Itemized modification records:
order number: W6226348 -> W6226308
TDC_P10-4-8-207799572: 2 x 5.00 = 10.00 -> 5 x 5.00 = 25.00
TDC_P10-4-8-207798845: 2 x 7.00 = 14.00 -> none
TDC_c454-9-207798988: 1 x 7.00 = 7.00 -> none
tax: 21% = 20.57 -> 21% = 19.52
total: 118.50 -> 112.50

WHAT IS BEING ASKED: Would you reproduce all the entries exactly?

ANSWER BOX:
order number: W6226348 -> W6226308
TDC_P10-4-8-207799572: 2 x 5.00 = 10.00 -> 5 x 5.00 = 25.00
TDC_P10-4-8-207798845: 2 x 7.00 = 14.00 -> none
TDC_c454-9-207798988: 1 x 7.00 = 7.00 -> none
tax: 21% = 20.57 -> 21% = 19.52
total: 118.50 -> 112.50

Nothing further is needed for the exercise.